Colin Simpfendorfer, Ph.D. is an Adjunct Professor in the College of Science and Engineering at James Cook University and Institute of Marine and Antarctic Science at the University of Tasmania. He has also worked at in the Center for Shark Research at Mote Marine Laboratory (Florida) and the Shark Fisheries Section of the Western Australian Department of Fisheries (Perth, Australia). He received his BSc. (Marine Biology and Zoology) in 1986, and Ph.D. (Fisheries Science) in 1993, both from James Cook University. He has spent his career studying the life history, ecology, status and conservation of sharks and rays with the principle aim of providing scientific information for improving their management. He regularly provides scientific advice to governments, NGOs and industry. Dr. Simpfendorfer is an author on over 250 peer-reviewed scientific papers on sharks and rays, and has trained more than 30 MSc and Ph.D. students (some of which have authored or co-authored chapters in this book). He was Co-Chair of the IUCN Shark Specialist Group from 2012 to 2020, working to improve the conservation status of this important group of ocean predators through assessing their status, developing conservation plans and delivering quality scientific information to decision makers. He also serves on many national and international committees, including Australia’s national Threatened Species Scientific Committee.
Michael R. Heithaus, Ph.D. is a professor in the Department of Biological Sciences and Dean of the College of Arts, Sciences & Education at Florida International University in Miami, FL where he has been a faculty member since 2003. He received his B.A. in Biology from Oberlin College (1995) in Ohio and his Ph.D. from Simon Fraser University (2001) in British Columbia, Canada. He was a postdoctoral scientist and staff scientist at the Center for Shark Research at Mote Marine Laboratory and also served as a research fellow at the National Geographic Society’s Remote Imaging Department. At FIU, Dr. Heithaus served as the Director of the Marine Sciences Program before becoming the Director of the School of Environment, Arts, and Society. Dr. Heithaus is a behavioral and community ecologist. His main research interests are in understanding the ecological roles and importance of large predators, especially their potential to impact community structure through non-consumptive effects. His work also explores the factors influencing behavioral decisions, especially of large marine taxa including marine mammals, sharks and rays, and sea turtles, and the importance of individual variation in behavior in shaping ecological interactions. Dr. Heithaus is the co-lead of the Global FinPrint project - a world-wide survey of elasmobranchs on coral reefs. His lab is engaged in marine conservation and research projects around the world and has ongoing long-term projects in Shark Bay, Australia and the coastal Everglades of southwest Florida. Dr Heithaus is an author on over 200 peer-reviewed scientific papers and book chapters. He is a member of the Inaugural Board of the Academy of Science, Engineering and Medicine of Florida.

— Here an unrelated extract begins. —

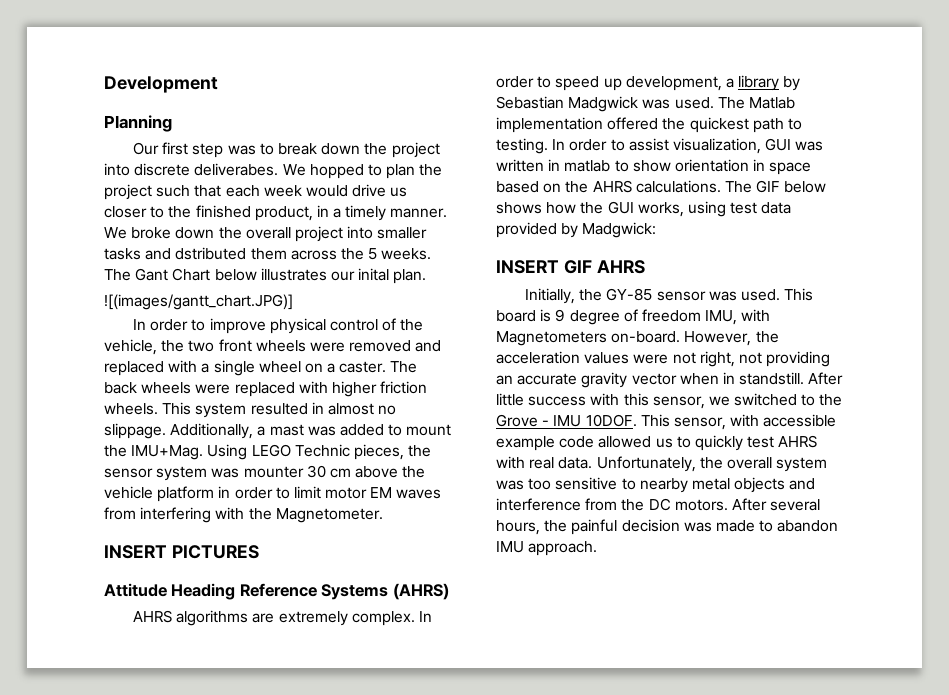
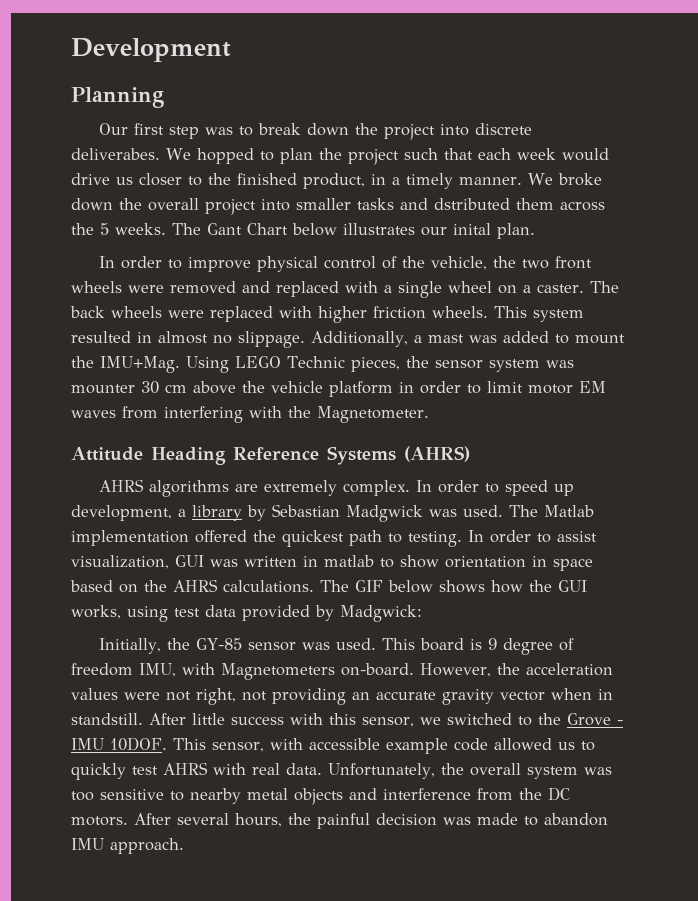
[104,294,293,310] // ![(images/gantt_chart.JPG)] -> (535, 231) none
[104,545,259,559] // INSERT PICTURES -> (429, 414) none
[496,260,645,274] // INSERT GIF AHRS -> (422, 613) none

Kara E. Yopak, Ph.D. is an Associate Professor in the Department of Biology and Marine Biology at the University of North Carolina Wilmington (UNCW). Dr. Yopak received her B.A. from Boston University (Biology with a specialization in marine science) in 2002 and completed her Ph.D. (Sensory Neuroethology) at the University of Auckland (New Zealand) in 2007. She was a postdoctoral scientist at the University of California San Diego and later a Research Assistant Professor the University of Western Australia (Perth). She is currently Director of the UNCW ZoMBiE Lab (Zootomical Morphology of the Brain and its Evolution; http://yopaklab.com/), whose research focuses on the evolution of the brain within and across cartilaginous fishes, particularly the ways in which variation in brain size, structure, and cellular composition underlies complex behaviors and sensory specialization. Dr. Yopak and her students use novel techniques, such as magnetic resonance imaging (MRI), computed tomography (CT & m CT), and flow cytometry, in conjunction with traditional neuroanatomical methods to explore the processes driving brain evolution in this unique group of fishes. Her current collection of fish nervous system tissue comprises over 1000 specimens (and counting!). Dr. Yopak is a longtime member of the American Elasmobranch Society (for which she serves a number of administrative roles, including several terms on the Board of Directors), as well as the Society for Integrative and Comparative Biology, and the JB Johnston Club for Evolutionary Neuroscience. She is currently Co-Editor of the journal Brain, Behavior and Evolution and is a proud mentor for the Gills Club, a signature action by the Atlantic White Shark Conservancy, which encourages young girls with a passion for shark biology. Dr. Yopak has contributed to chapters in previous Editions of this book as an author.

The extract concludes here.